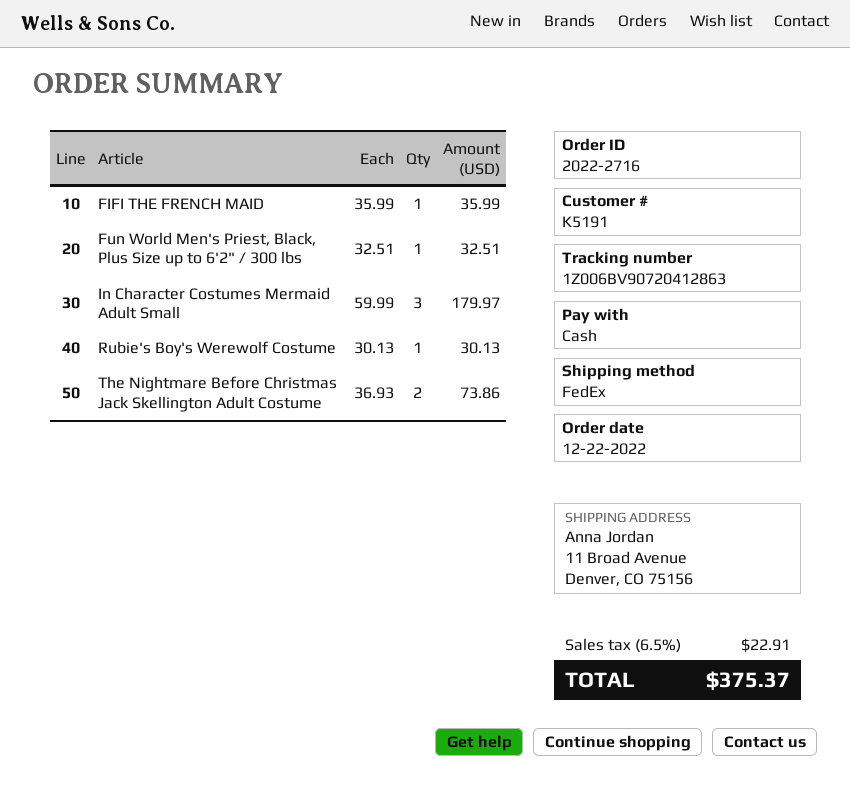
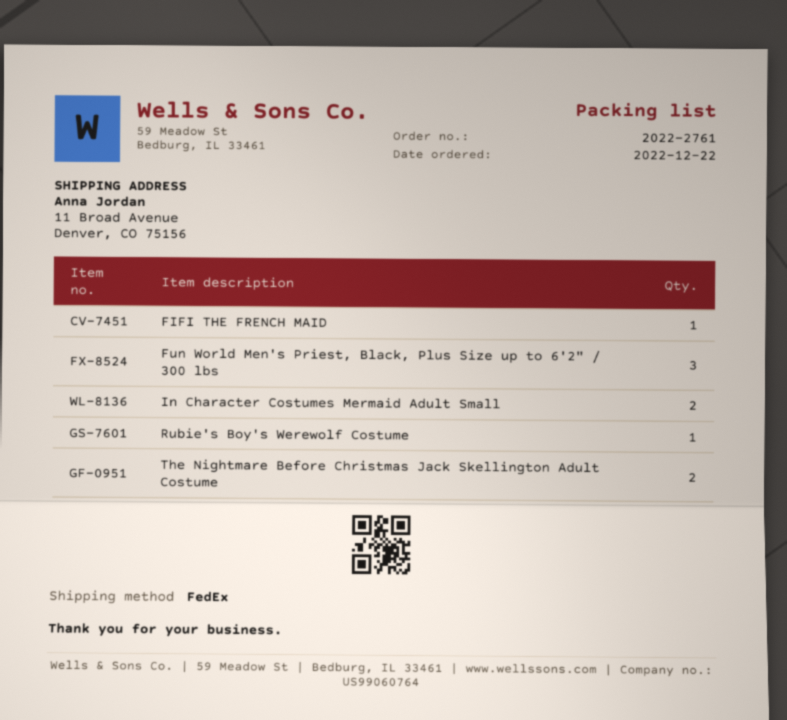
order number: 2022-2716 -> 2022-2761
Fun World Men's Priest, Black, Plus Size up to 6'2" / 300 lbs: 1 -> 3
In Character Costumes Mermaid Adult Small: 3 -> 2

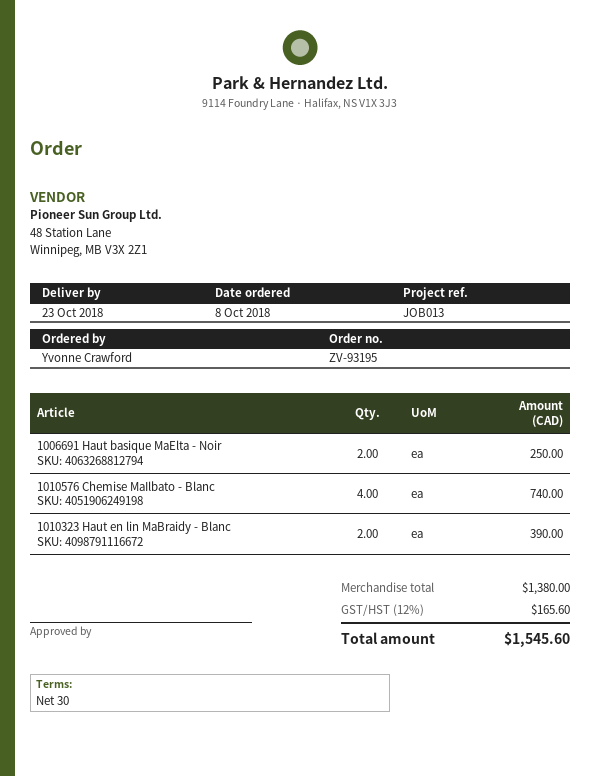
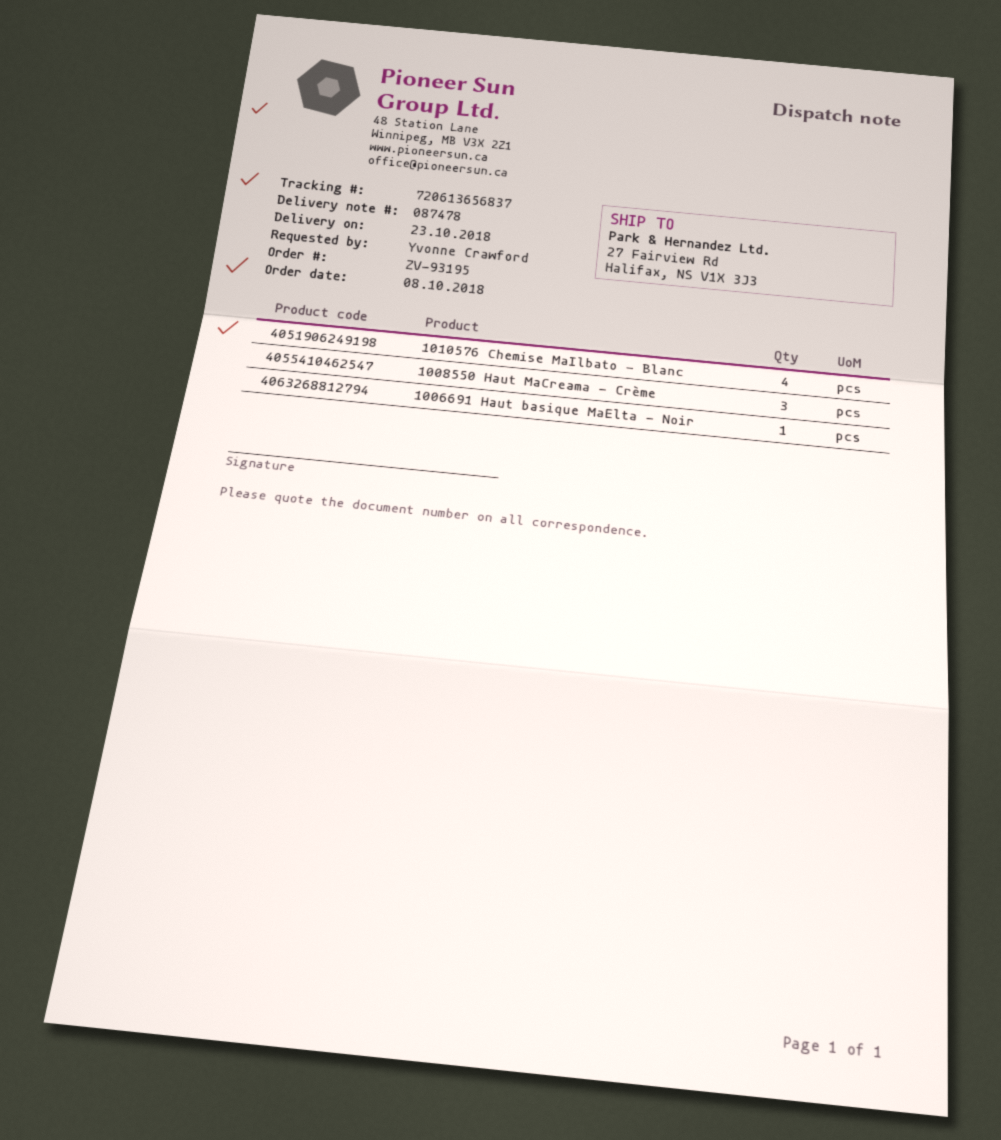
1006691 Haut basique MaElta - Noir: 2 -> 1
1010323 Haut en lin MaBraidy - Blanc: 2 -> none
1008550 Haut MaCreama - Crème: none -> 3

• **TASK INSTRUCTIONS**: The required output is the line containing "Fun World Men's" plus every line after it to the end of the data, copied exactly and with no pictures.

• **YOUR RESPONSE**:
Fun World Men's Priest, Black, Plus Size up to 6'2" / 300 lbs: 1 -> 3
In Character Costumes Mermaid Adult Small: 3 -> 2

1006691 Haut basique MaElta - Noir: 2 -> 1
1010323 Haut en lin MaBraidy - Blanc: 2 -> none
1008550 Haut MaCreama - Crème: none -> 3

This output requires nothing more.